1School of Information Science and Technology, Xiamen University, Xiamen, Fujian, China
2Center for Cloud Computing and Big Data, Xiamen University, Xiamen, Fujian, China
3Shanghai Key Laboratory of Intelligent Information Processing, Shanghai, China
4School of Computer Science and Technology, Harbin Institute of Technology Shenzhen Graduate School, Shenzhen, Guangdong, China

Received 12 May 2013; Revised 2 July 2013; Accepted 15 July 2013

Academic Editor: Lei Chen

Copyright © 2013 Quan Zou et al. This is an open access article distributed under the Creative Commons Attribution License, which permits unrestricted use, distribution, and reproduction in any medium, provided the original work is properly cited.

Abstract

Biology is meaningful and important to identify cytokines and investigate their various functions and biochemical mechanisms. However, several issues remain, including the large scale of benchmark datasets, serious imbalance of data, and discovery of new gene families.
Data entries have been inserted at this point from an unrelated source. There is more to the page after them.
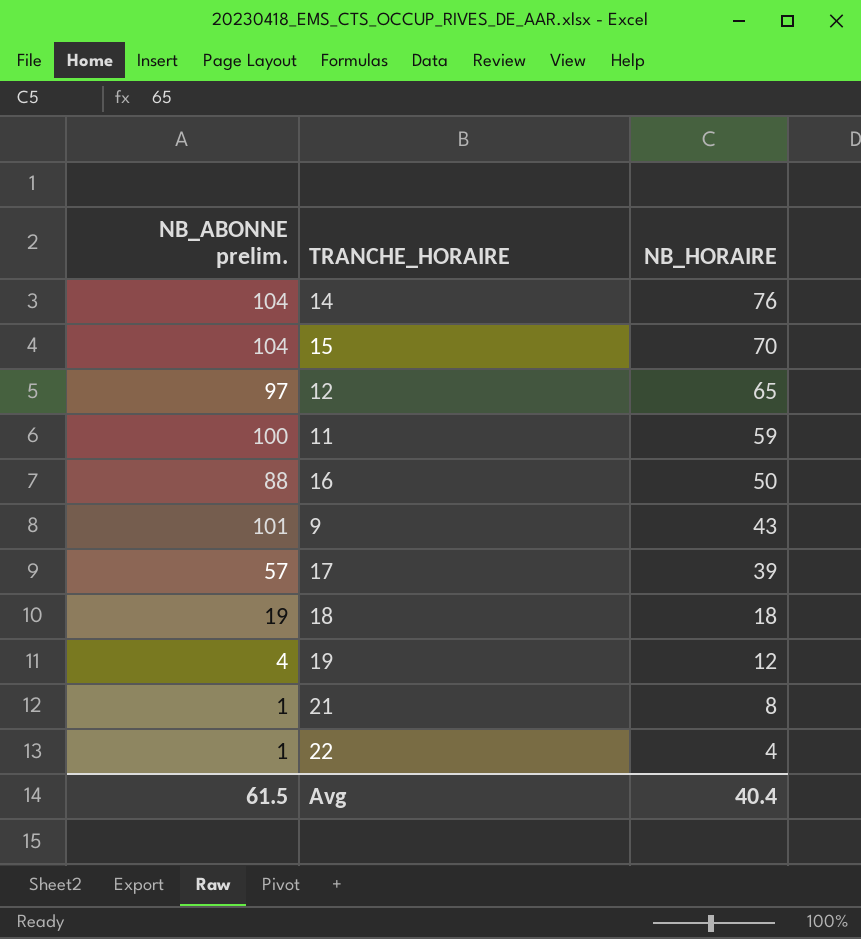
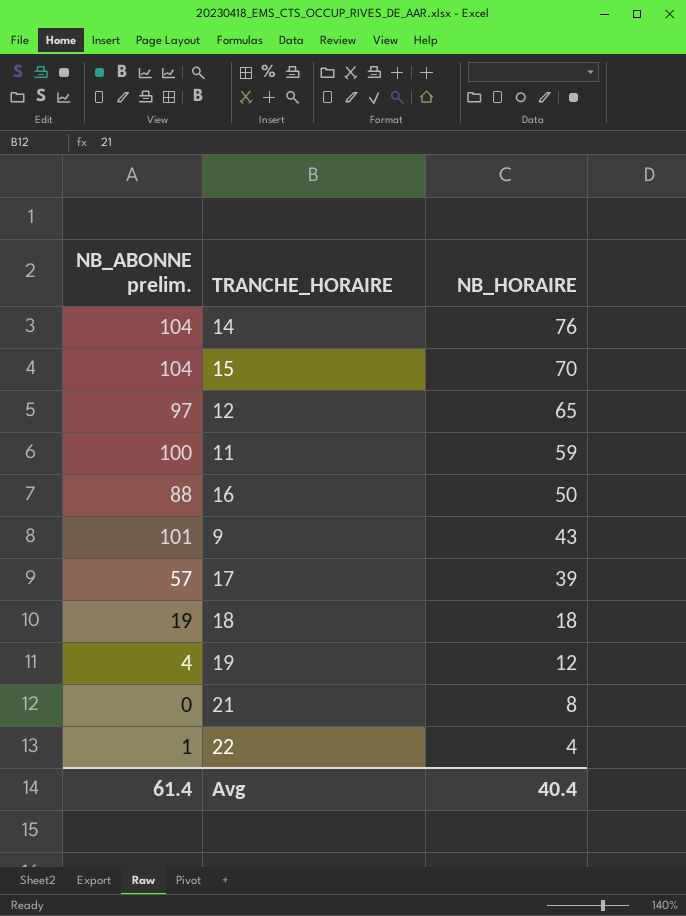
21 | NB_ABONNE prelim.: 1 -> 0
Avg | NB_ABONNE prelim.: 61.5 -> 61.4

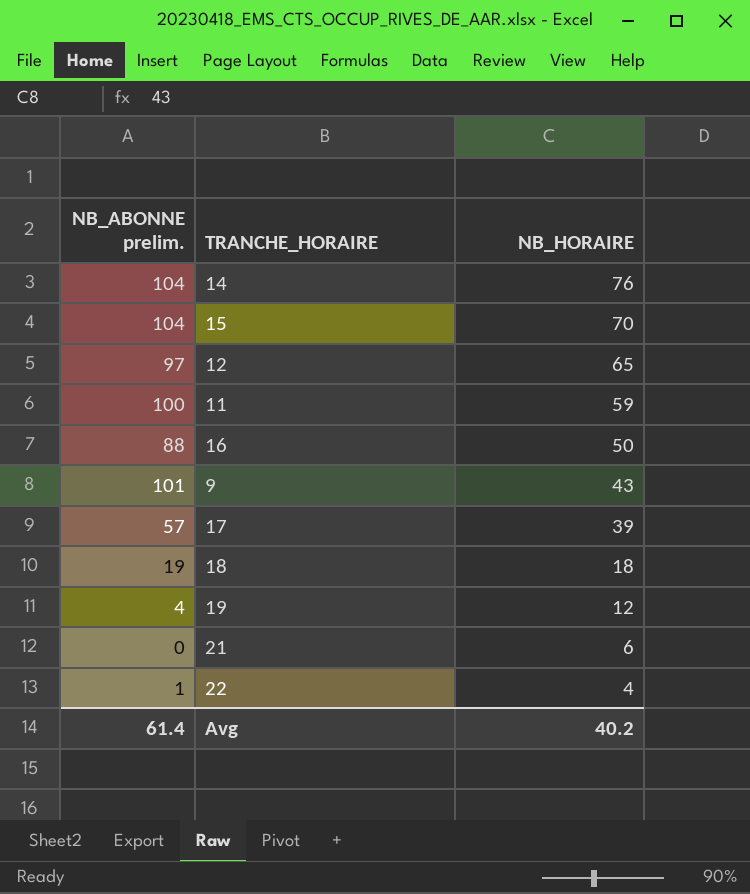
21 | NB_HORAIRE: 8 -> 6
Avg | NB_HORAIRE: 40.4 -> 40.2

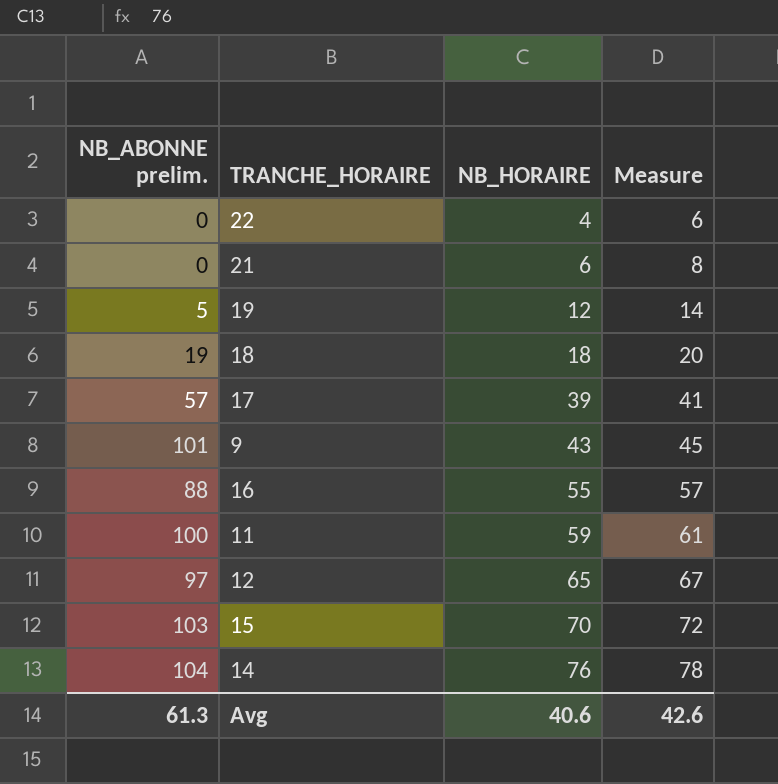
row order: NB_HORAIRE descending -> NB_HORAIRE ascending
column Measure | formula: none -> [NB_HORAIRE] + 2
22 | NB_ABONNE prelim.: 1 -> 0
19 | NB_ABONNE prelim.: 4 -> 5
16 | NB_HORAIRE: 50 -> 55
15 | NB_ABONNE prelim.: 104 -> 103
Avg | NB_ABONNE prelim.: 61.4 -> 61.3
Avg | NB_HORAIRE: 40.2 -> 40.6

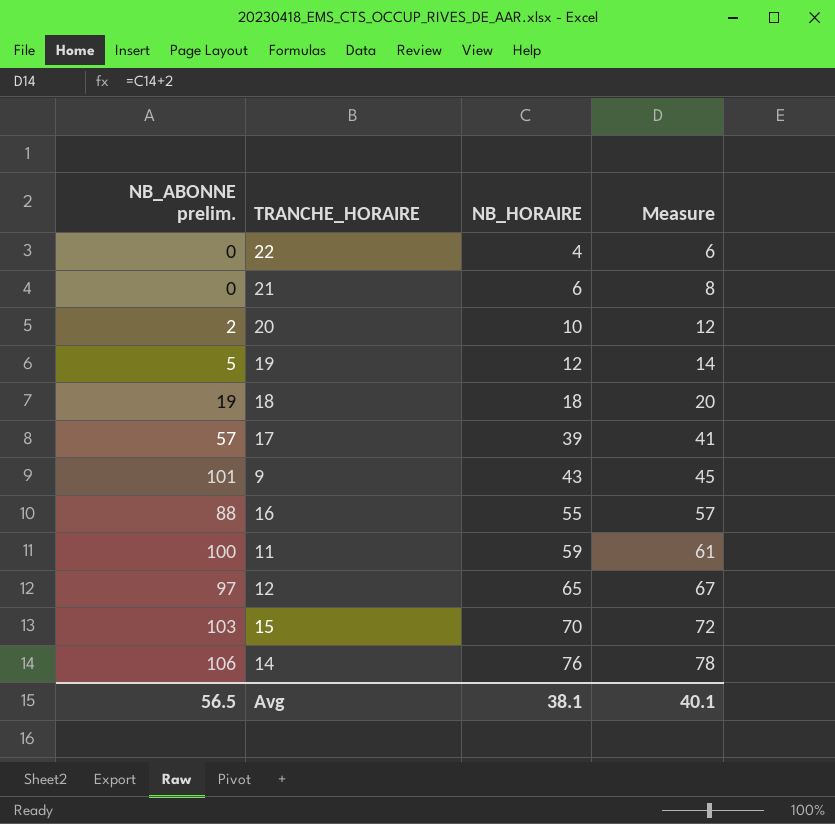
row 20: none -> 2 | 10 | 12
14 | NB_ABONNE prelim.: 104 -> 106
Avg | NB_ABONNE prelim.: 61.3 -> 56.5
Avg | NB_HORAIRE: 40.6 -> 38.1
Avg | Measure: 42.6 -> 40.1

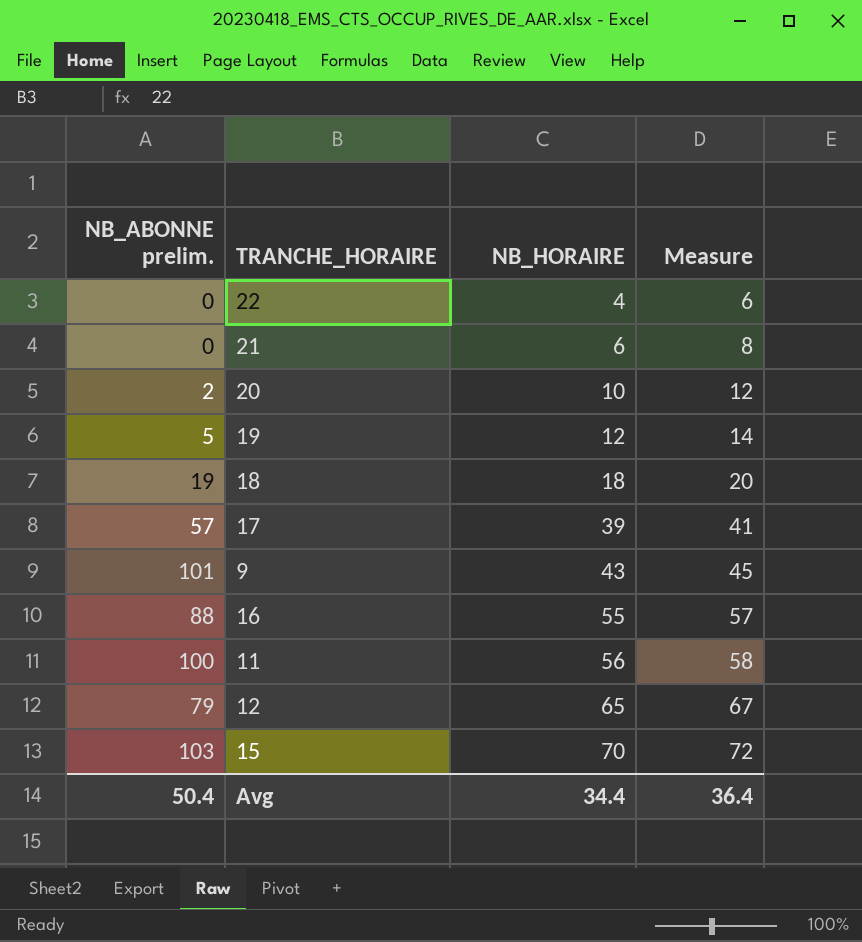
row 14: 106 | 76 | 78 -> none
11 | NB_HORAIRE: 59 -> 56
11 | Measure: 61 -> 58
12 | NB_ABONNE prelim.: 97 -> 79
Avg | NB_ABONNE prelim.: 56.5 -> 50.4
Avg | NB_HORAIRE: 38.1 -> 34.4
Avg | Measure: 40.1 -> 36.4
In this paper, we employ the machine learning approach based on a novel ensemble classifier to predict cytokines. We directly selected amino acids sequences as research objects. First, we pretreated the benchmark data accurately. Next, we analyzed the physicochemical properties and distribution of whole amino acids and then extracted a group of 120-dimensional (120D) valid features to represent sequences. Third, in the view of the serious imbalance in benchmark datasets, we utilized a sampling approach based on the synthetic minority oversampling technique algorithm and K-means clustering undersampling algorithm to rebuild the training set. Finally, we built a library for dynamic selection and circulating combination based on clustering (LibD3C) and employed the new training set to realize cytokine classification. Experiments showed that the geometric mean of sensitivity and specificity obtained through our approach is as high as 93.3%, which proves that our approach is effective for identifying cytokines.